Beyond the emotional argument claims, the district’s attorneys raised several additional grounds for seeking a new trial. They argue the jury received improper instructions that led to duplicative damages, meaning Sheikhibrahim may have been compensated twice for the same injuries. The attorneys also contend that one juror should have been removed from the panel after the juror told the bailiff that social media posts the district introduced as evidence from Sheikhibrahim appeared to be racist, suggesting the juror harboured bias that could have influenced deliberations.
The district also alleges it was not permitted to cross-examine evidence that Sheikhibrahim’s attorneys used during closing arguments to establish Johnson’s alleged pattern of discriminatory behaviour toward Black boys.

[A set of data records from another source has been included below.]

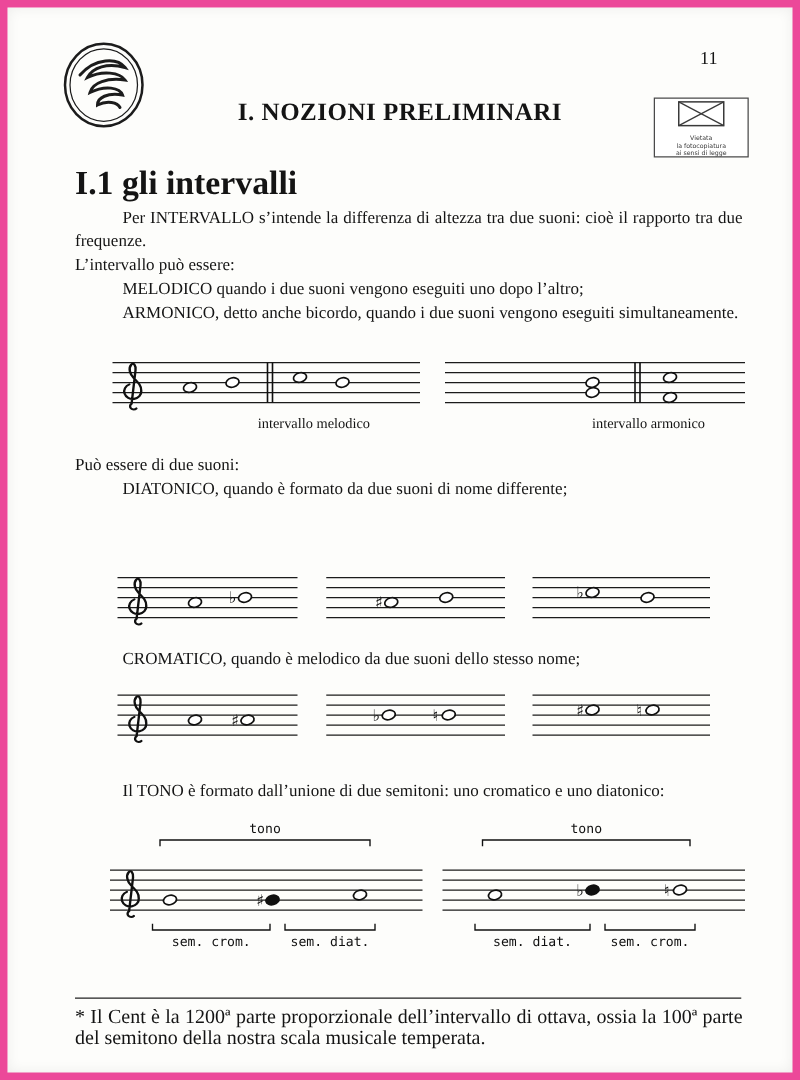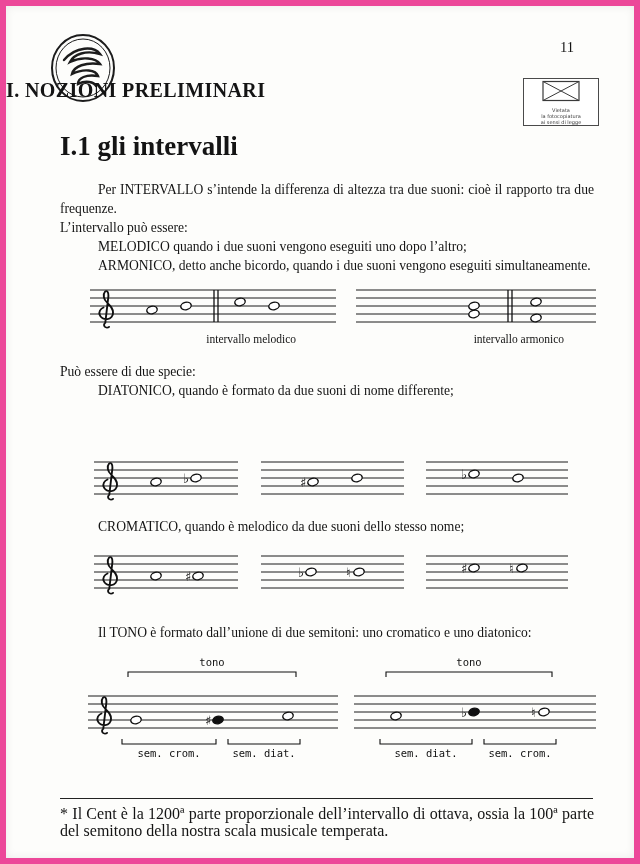--- a/index.html
+++ b/index.html
@@ -9,7 +9,7 @@
         box-shadow:inset 0 0 10px rgba(0,0,0,.07);overflow:hidden}
   .logo{position:absolute;left:42px;top:24px}
   .pagenum{position:absolute;top:33px;right:60px;font-size:14.5px}
-  .title{position:absolute;left:0;right:0;top:73px;font-size:20px;font-weight:bold;letter-spacing:.4px}
+  .title{position:absolute;left:0;right:0;top:73px;text-align:center;font-size:20px;font-weight:bold;letter-spacing:.4px}
   .stamp{position:absolute;left:517px;top:72px;width:76px;height:48px;border:1.4px solid #4a4a4a;background:#fff;
          text-align:center;padding-top:1px}
   .stamp .tiny{font-family:"DejaVu Sans",sans-serif;font-size:5px;line-height:6px;color:#3a3a3a}

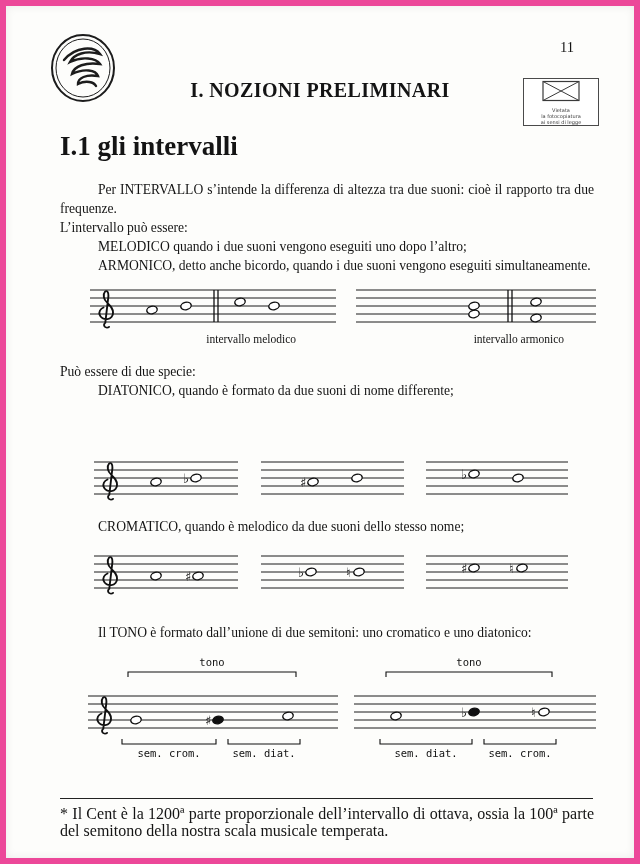--- a/index.html
+++ b/index.html
@@ -51,7 +51,7 @@
 
   <h2 class="section">I.1 gli intervalli</h2>
 
-  <div class="textblock" style="top:174px">
+  <div class="textblock" style="top:158px">
     <p class="indent"><span>Per INTERVALLO s’intende la differenza di altezza tra due suoni: cioè il rapporto tra due frequenze.</span></p>
     <p>L’intervallo può essere:</p>
     <p class="indent"><span class="it">MELODICO</span><span> quando i due suoni vengono eseguiti uno dopo l’altro;</span></p>

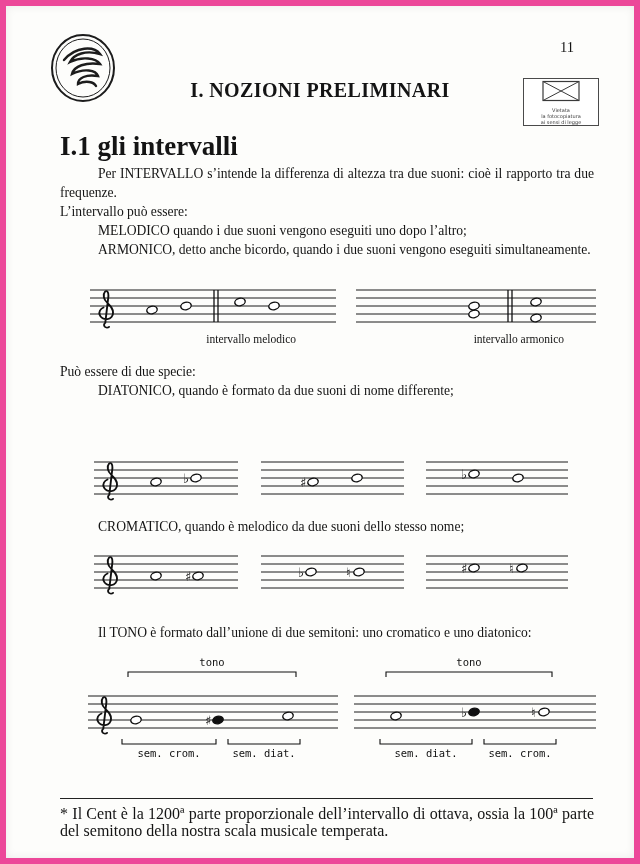--- a/index.html
+++ b/index.html
@@ -62,7 +62,7 @@
   <div class="stafflabel" style="left:378px;top:327px">intervallo armonico</div>
 
   <div class="textblock" style="top:356px">
-    <p>Può essere di due specie:</p>
+    <p>Può essere di due suoni:</p>
     <p class="indent"><span class="it">DIATONICO</span><span>, quando è formato da due suoni di nome differente;</span></p>
   </div>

Sheikhibrahim is Muslim and of East African descent, whilst Johnson is also Black, creating complex dynamics around the discrimination claims that the district argues it should have been allowed to challenge more thoroughly.
Additionally, Seattle Public Schools accused opposing counsel of violating professional conduct rules by participating in a news article published during jury selection. The district notes that jurors who had seen the media coverage were excused, but argues the violation itself warrants a new trial regardless of whether contaminated jurors were removed.
The district’s attorneys had sought to reopen the case after closing arguments but before jury deliberations to introduce what they characterised as newly discovered evidence. This evidence reportedly included social media posts allegedly showing Sheikhibrahim performing “synchronised somersaults off a bridge and landing headfirst into the water below” months before the trial commenced.
The district’s legal team argues this social media activity contradicts Sheikhibrahim’s testimony and claims that he suffered “lifelong physical and mental limitations” from the January 2018 assault that affected both his physical capabilities and his ability to enjoy life. The implication is that someone with such severe limitations could not perform athletic feats like bridge diving.
Hruska dismissed the district’s interpretation of the social media posts, indicating that expert testimony presented during trial had explained that high-risk behaviour represents a symptom of her client’s post-traumatic stress disorder rather than evidence of full recovery.
“People with brain injuries can jump into water,” she stated matter-of-factly. “We’re not saying he’s stuck in bed. We’re saying he has severe PTSD and a mild traumatic brain injury. And we 100% stand by those claims.” Her response suggests the district fundamentally misunderstands the nature of traumatic brain injuries and PTSD, which do not necessarily prevent all physical activity but do create lasting cognitive, emotional, and psychological impacts.